Uma segunda observação resulta de um aspecto experimental nos primeiros testes realizados neste es- tudo. Por razões de segurança, o cunho móvel que foi usado inicialmente tinha uma pega lateral23. Esta configuração foi para evitar o risco de um acidente se o martelo falhasse a zona de impacto. Esta escolha exigiu que a operação fosse realizada por duas pessoas, uma segurando o cunho pela pega, a outra mar- telando. No entanto, este método não é o descrito por fontes monetárias, nem em iconografia. Estas últimas representam a martelagem das moedas como o trabalho de um único moedeiro sentado num banco (figura zzz?). Os testes preliminares de cunhagem em binómio atestam a dificuldade de aplicar tal configuração na cunhagem medieval. Esta caracteriza-se por peças particularmente finas com motivos pouco marcados. Neste caso, para obter uma impressão satisfatória das legendas e figuras, quer dizer gravando toda a superfície dos discos, é essencial que as superfícies dos dois cunhos sejam sensivelmente paralelas durante o impacto do martelo. Se tal não for o caso, a espessura limitada dos flans não permite uma deformação suficiente do material durante a tensão mecânica de modo que, em última análise, a pressão seja distribuída por toda a moeda. As moedas então produzidas apresentam lacunas nas suas gravações. A utilização de um cunho inclinado cuja pressão é deslocada não facilita a manutenção da superfície do torquel paralela à da pilha. A martelada não é satisfatória. Depois de finalmente remover o conjunto usado nas encenações experimentais, as novas martelagens, realizadas então por uma única pessoa, mostraram o interesse desta escolha. Embora o poder desenvolvido por um único trabalhador usando um martelo seja muito menor do que o do binómio que pode empregar um maço, esta diferença é compensada por uma melhoria na qualidade da pancada. Segurar o cunho verticalmente à área de impacto do martelo permite a manutenção muito mais fácil da matriz de configuração de impressão pa- drão ideal.

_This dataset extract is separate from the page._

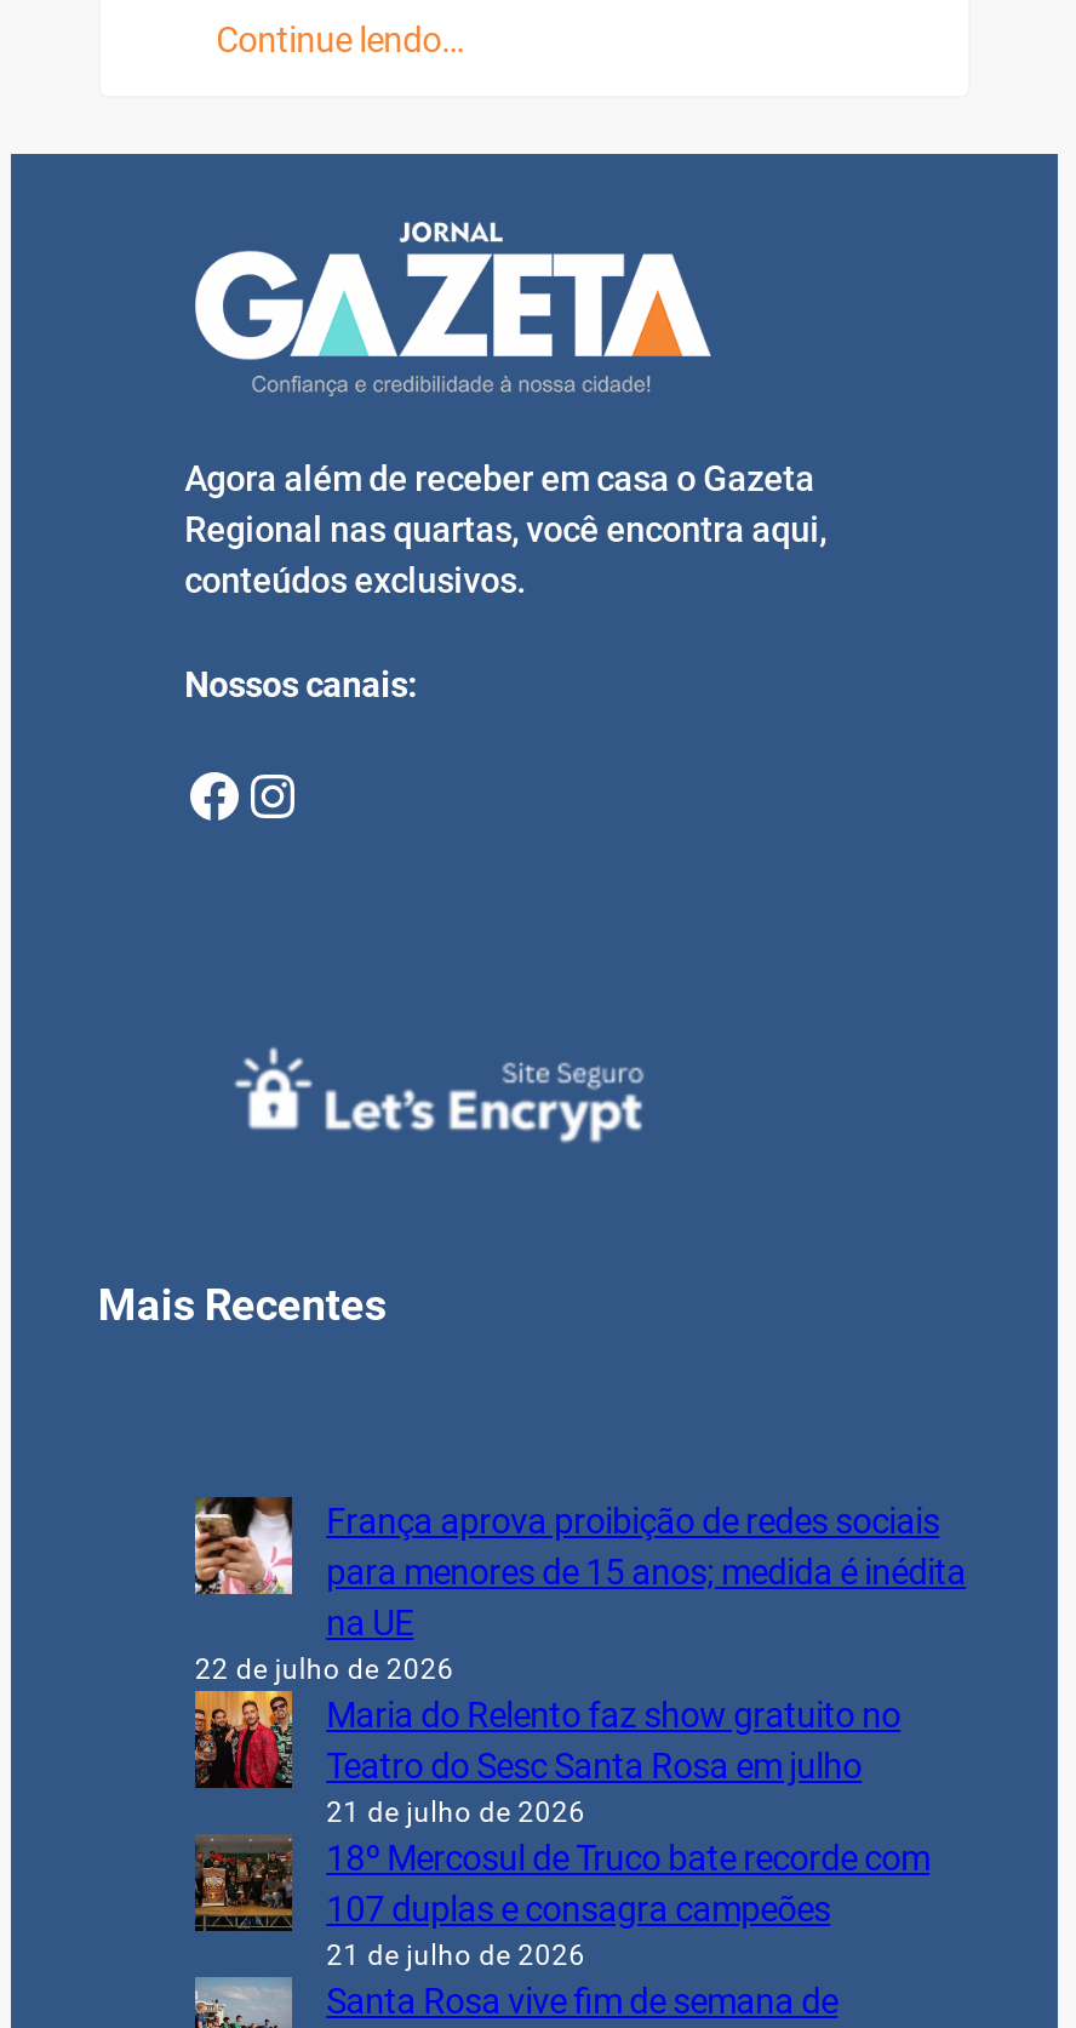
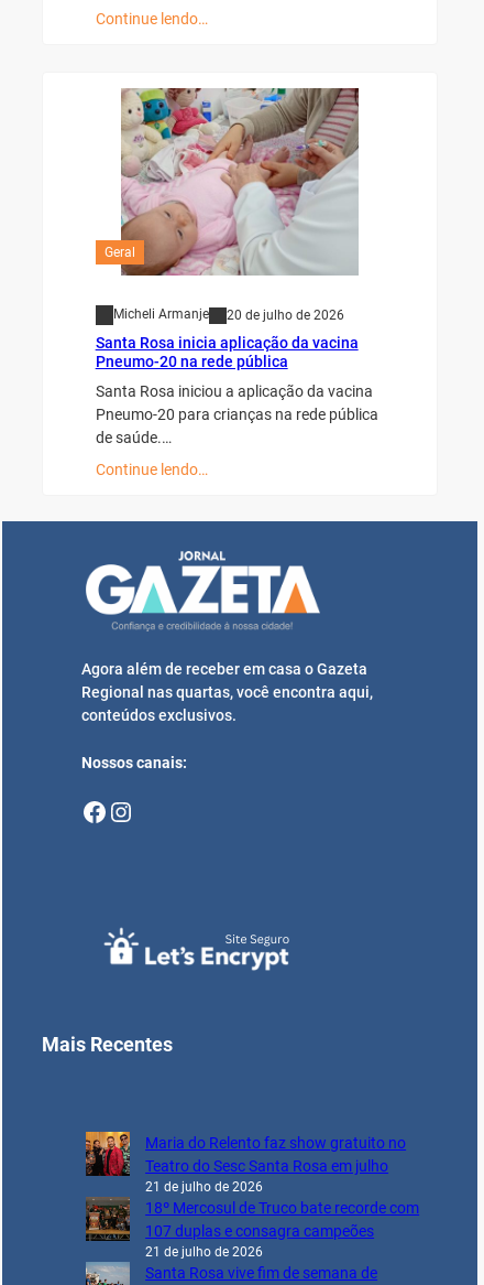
none -> [95,307,378,479] Micheli Armanje | 20 de julho de 2026 | Santa Rosa inicia aplicação da vacina | Pneumo-20 na rede pública | Santa Rosa iniciou a aplicação da vacina | Pneumo-20 para crianças na rede pública | de saúde.… | Continue lendo…
none -> [104,87,360,277] [image] | Geral
moved [98,284,827,1330] -> [42,580,373,1056]: [image] | Agora além de receber em casa o Gazeta | Regional nas quartas, você encontra aqui, | conteúdos exclusivos. | Nossos canais: | Mais Recentes
[193,1493,966,1687] [image] | França aprova proibição de redes sociais | para menores de 15 anos; medida é inédita | na UE | 22 de julho de 2026 -> none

Do mesmo modo, embora seja impossível, dada a violência do choque, realizar várias panca- das na massa sem ter de reposicionar precisamente a moeda entre os cunhos24, que não é o caso quando se trabalha com um único operador.

Conclusão

O estudo multidisciplinar do corpus arqueológico resultante de um Workshop monetário permitiu desta- car uma cadeia operacional global de fabrico de dinheiro com a tecnologia a martelo. Embora por vezes apresente algumas diferenças em relação ao processo regulamentar apresentado em fontes monetárias, estas são relativamente pouco importantes e, além disso, associadas a uma cunhagem de moedas de grande valor.

23 La paire de coins utilisée lors des différentes expériementations présentées dans cet article a été gravée par M.

Ducouret.

24 Le monnayeur n’est pas contraint de rengrenner sa monnaie.